Dear Michael, when it comes to analyse different comparisons in a complex experimental design, generally speaking, there are two apparent solutions:
- first one is to consider the whole experiment (i.e. using just one Sample table containing all the samples) and write a string of code to select desired comparisons or,
- secondly, select desired group and run the analysis, separately (i.e. duplicating the folder containing just the desired list of samples).

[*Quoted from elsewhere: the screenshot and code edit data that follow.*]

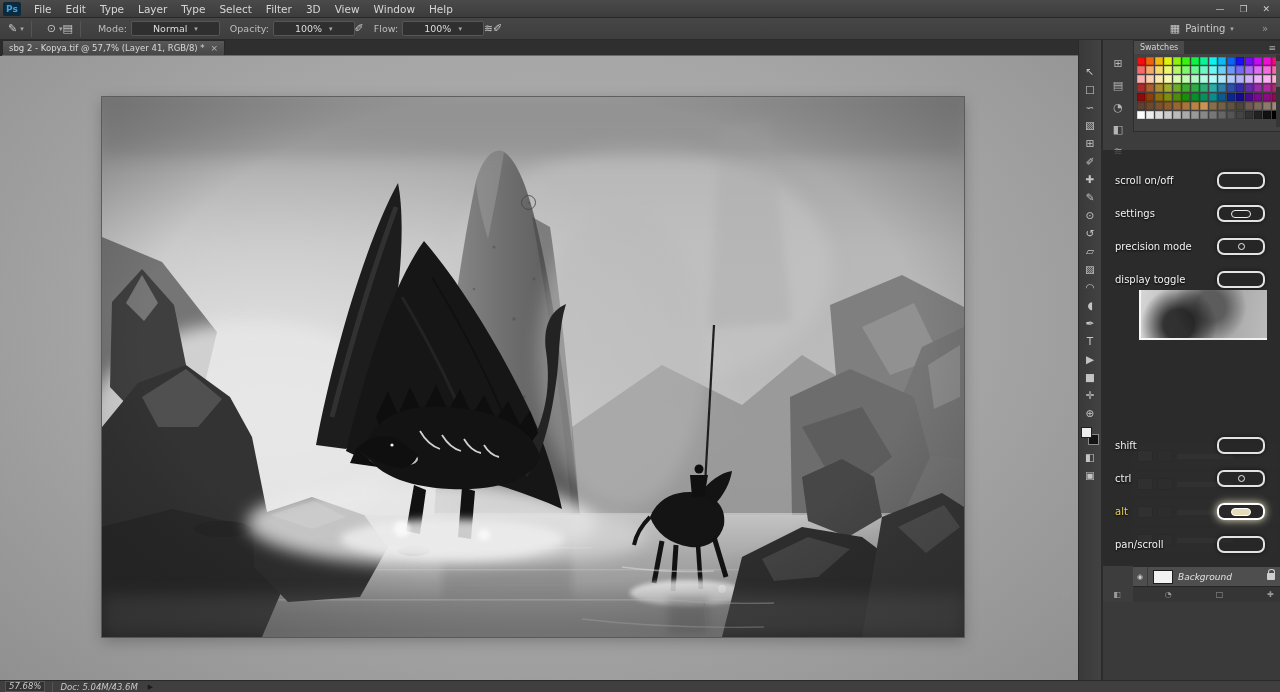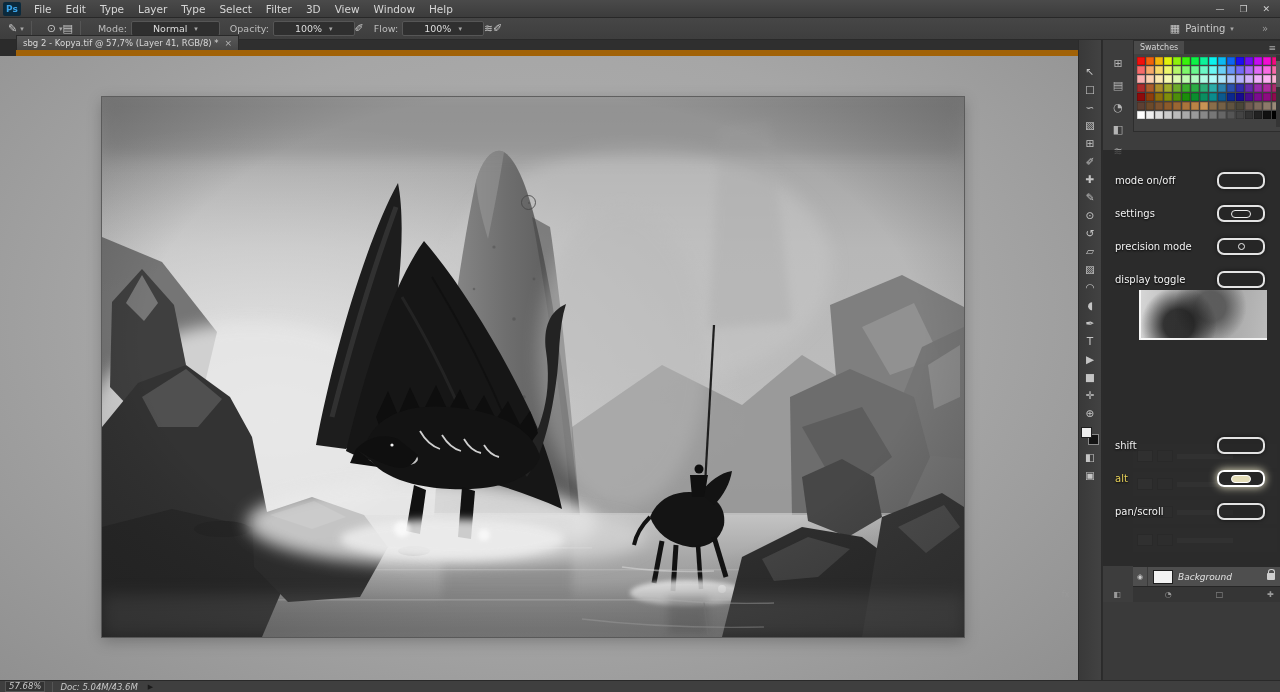--- a/index.html
+++ b/index.html
@@ -32,8 +32,8 @@
   .overflow{margin:0 12px 0 28px;color:#9a9a9a;font-size:10px;}
 
   
-  .tab-bar{position:absolute;top:40px;left:16px;width:1078px;height:16px;background:#2f2f2f;
-    border-bottom:6px solid #a16207;display:flex;align-items:flex-end;}
+  .tab-bar{position:absolute;top:40px;left:2px;width:1078px;height:16px;background:#2f2f2f;
+    border-bottom:1px solid #a16207;display:flex;align-items:flex-end;}
   .doc-tab{height:15px;background:linear-gradient(#585858,#474747);border:1px solid #292929;border-bottom:none;
     display:flex;align-items:center;gap:6px;padding:0 6px;color:#d8d8d8;font-size:8.5px;white-space:nowrap;max-width:240px;}
   .tab-close{color:#b5b5b5;font-size:9px;}

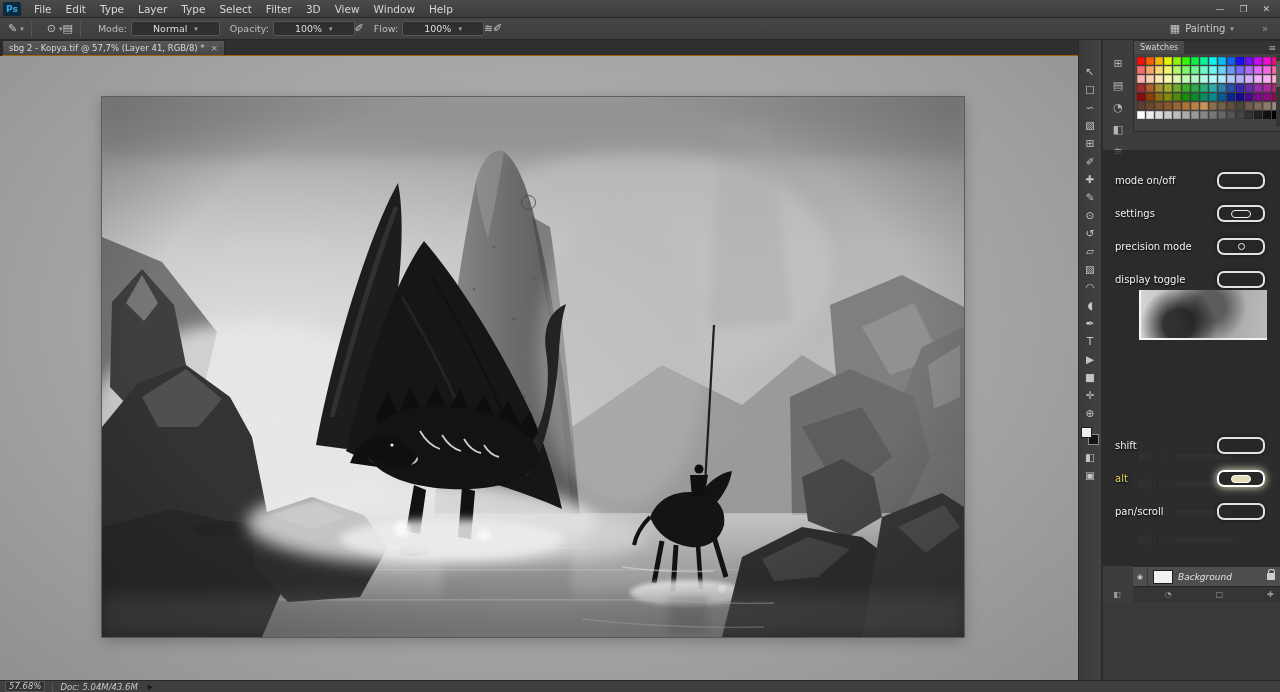--- a/index.html
+++ b/index.html
@@ -534,7 +534,7 @@
     <div class="touch-overlay">
       <div class="overlay-group top">
           <div class="ov-row">
-            <span class="ov-label">mode on/off</span>
+            <span class="ov-label">scroll on/off</span>
             <div class="ov-btn"></div>
           </div>
           <div class="ov-row">

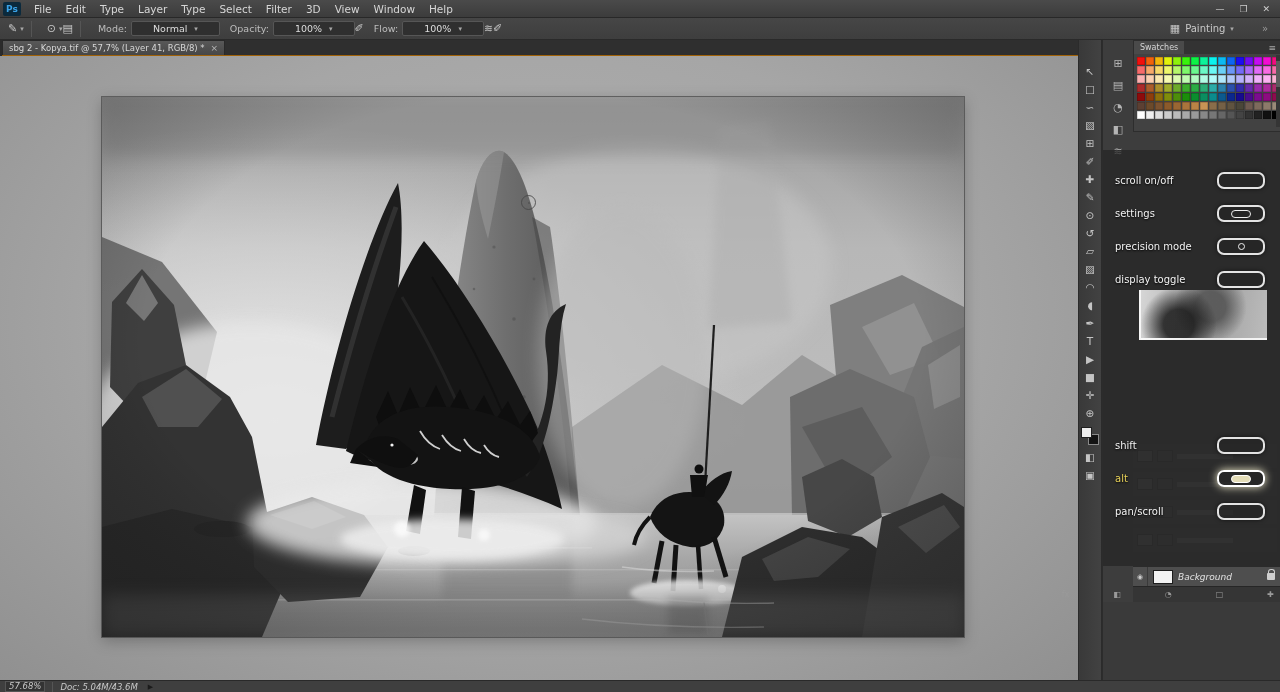--- a/index.html
+++ b/index.html
@@ -560,6 +560,12 @@
             <span class="ov-label">shift</span>
             <div class="ov-btn"></div>
           </div>
+          <div class="ov-row">
+            <span class="ov-label">ctrl</span>
+            <div class="ov-btn">
+              <span class="ov-inner-circle"></span>
+            </div>
+          </div>
           <div class="ov-row hl">
             <span class="ov-label" style="color: rgb(232, 210, 90);">alt</span>
             <div class="ov-btn">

Let's do an example: let's say we have three conditions (wt, ko, wt-treated); then, I want to know the differentially expressed genes coming from wt-treated vs wt condition and ko vs wt condition. If I am following point 1 above, then, I can do the following contrast and get results:
dds$condition <- relevel(dds$condition, ref = "wt")
If I am using the same string of code but, I merely duplicate my folder with aligned files (e.g. just wt and wt-treated) together with another sample table with just the selected comparisons, I may ask myself if I could get differences or not. In that case, I may wondering what's the rationale of choosing one method vs another (regardless the fact the first one is more convenient).
Similar story when we have to calculate PCA plot. If I am subsetting from the whole experiment or if I am picking up just desired samples there are tiny differences in term of maths 'only', I guess. The PCA plots, in other words, look very similar. So, again, given the fact in a certain plot I just want to know the difference between two groups probably method in point number 2 may be better, this time?
thanks in advance, hope I made myself clear.